On a sunny day the glistering gold-leafed bronze statue on top will certainly draw your attention. This is the Génie de la Liberté (the Spirit of Freedom) and was designed by sculptor Augustin-Alexandre Dumont.
Interested in reading more about the history of the Place the La Bastille and the July revolution? Then these two external links might be something for you:
Also located on the Place de la Bastille is the interesting building of the Opéra National de Paris Bastille. It is hard not to notice this building as it is in such a sharp contrast with the more historical surroundings. But I can't say it is ugly, or out of tone with the rest, I actually found the architecture rather interesting and fascinating to look at. Unfortunately with the busy square in front of it, it wasn't so easy to get a good view (especially with the camera) of the whole building.
I haven't been inside, although I wouldn't mind taking a peek there! The design on the outside is quite impressive and it made me wonder how the inside would be like. The Opera building was inaugurated on July 13, 1989, on the 200th anniversary of the storming of the Bastille.
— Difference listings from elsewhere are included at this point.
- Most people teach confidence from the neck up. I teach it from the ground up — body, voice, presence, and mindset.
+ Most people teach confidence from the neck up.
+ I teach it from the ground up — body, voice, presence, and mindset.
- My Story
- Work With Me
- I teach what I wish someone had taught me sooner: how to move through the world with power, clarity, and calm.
When talking about opera, one name here on VT comes to mind right away: VT member Nemorino. He has been to Paris recently and saw no less then 8 operas during his stay. So if you are interested in seeing an opera, do drop by on his pages, he has a wealth of information about the opera on them.
For many years, the Opéra Garnier was the only large opera building of Paris. The performances in this theater was fantastic, but so were the prices to come in. For a long time ideas were brought up to build a theater for the normal people. President Mitterand was the one who finally decided that this theater had to come at the Place the la Bastille: a place that historically belonged to the people.
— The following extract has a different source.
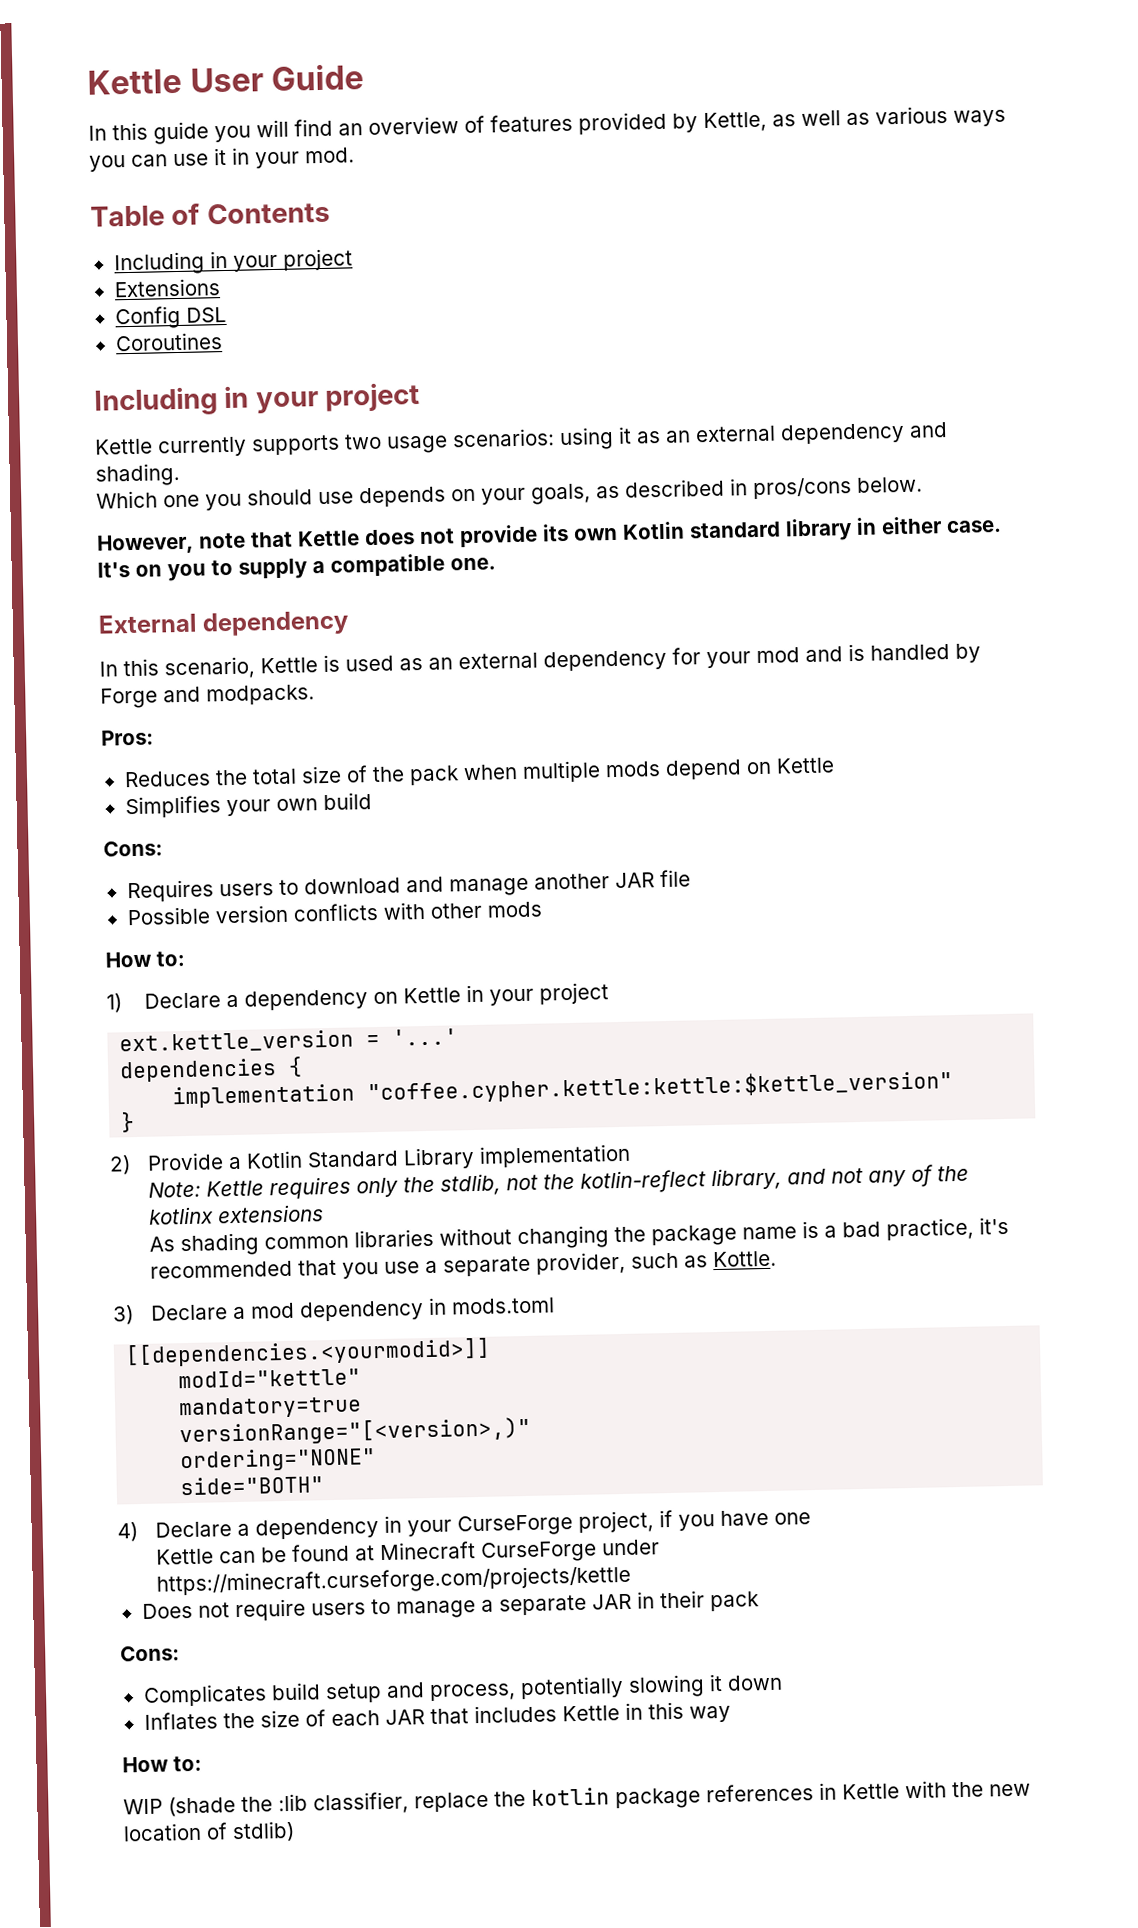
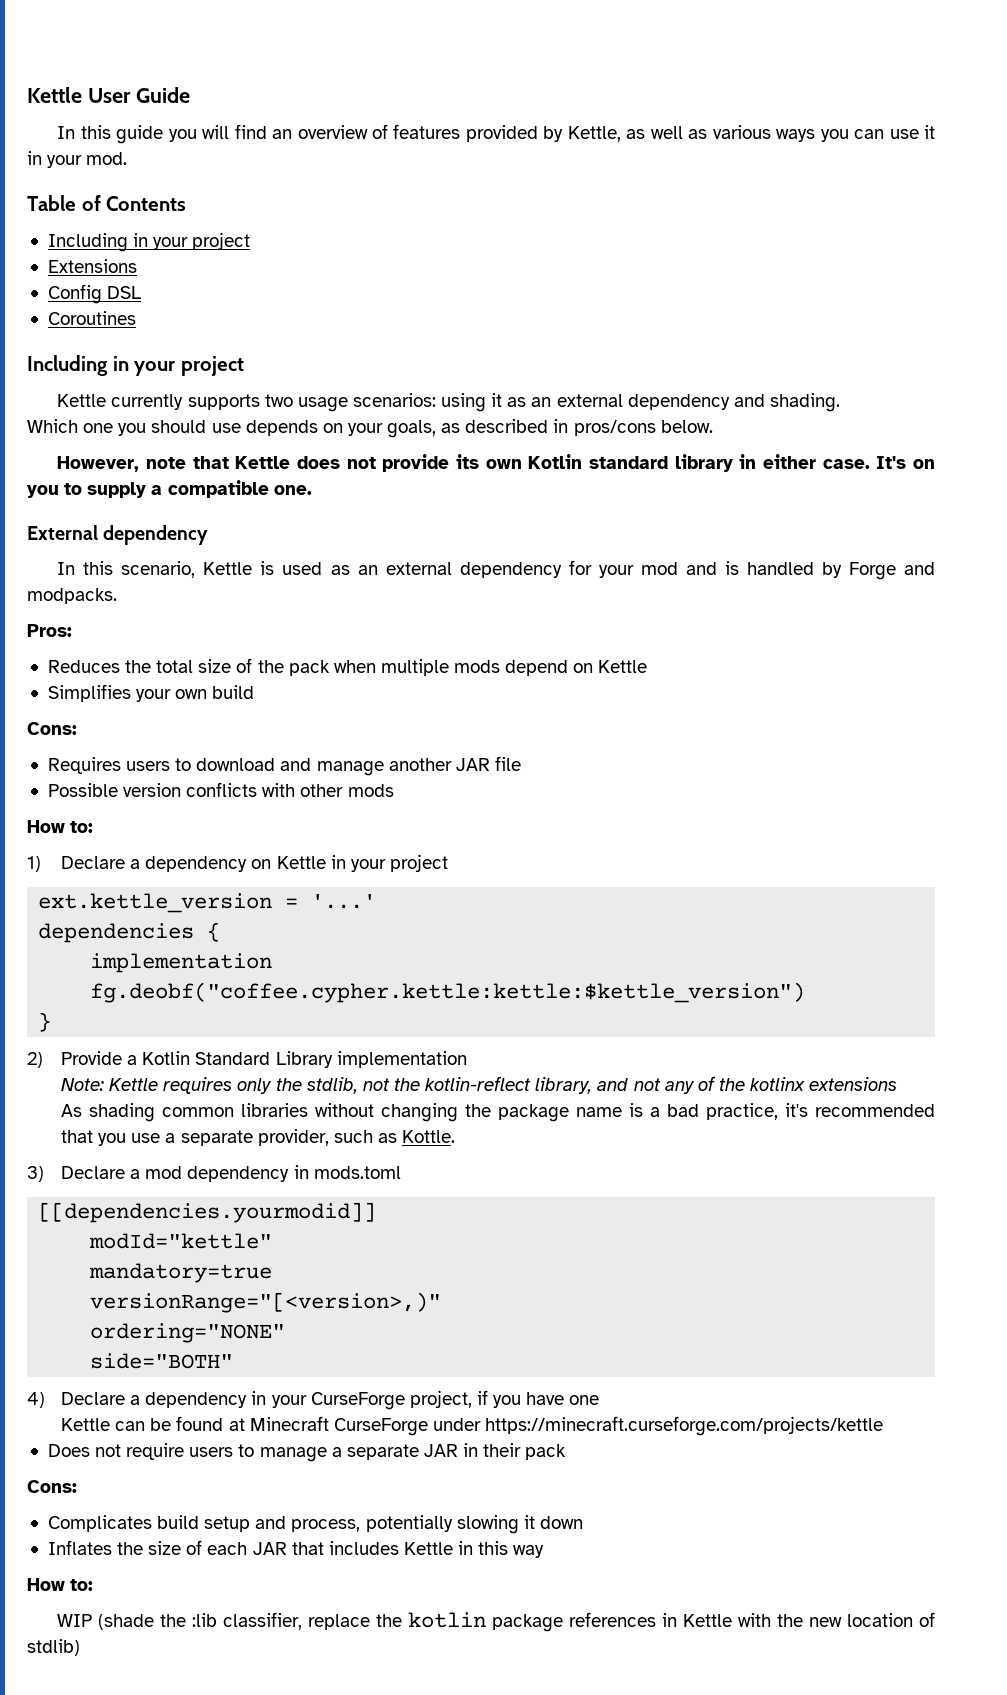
- implementation "coffee.cypher.kettle:kettle:$kettle_version"
+ implementation fg.deobf("coffee.cypher.kettle:kettle:$kettle_version")
- [[dependencies.<yourmodid>]]
+ [[dependencies.yourmodid]]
The Canadien architect Carlos Ott was the one whose design was selected out of 700 applications. His idea didn't only included an opera house for 2700 people, but also a library and a cinema. The design is very modern for a classic place like the Place de la Bastille. Steel, glass and concrete are the main materials used both inside and outside. In 1989, right before the memorial celebration of the French Revolution, the building was officially opened.
The prices for the Opéra Bastille are as low as they wanted them to be where it was built. Check out opera-de-paris.fr if you want to visit a performance. It is also possible to get a guided tour through the building.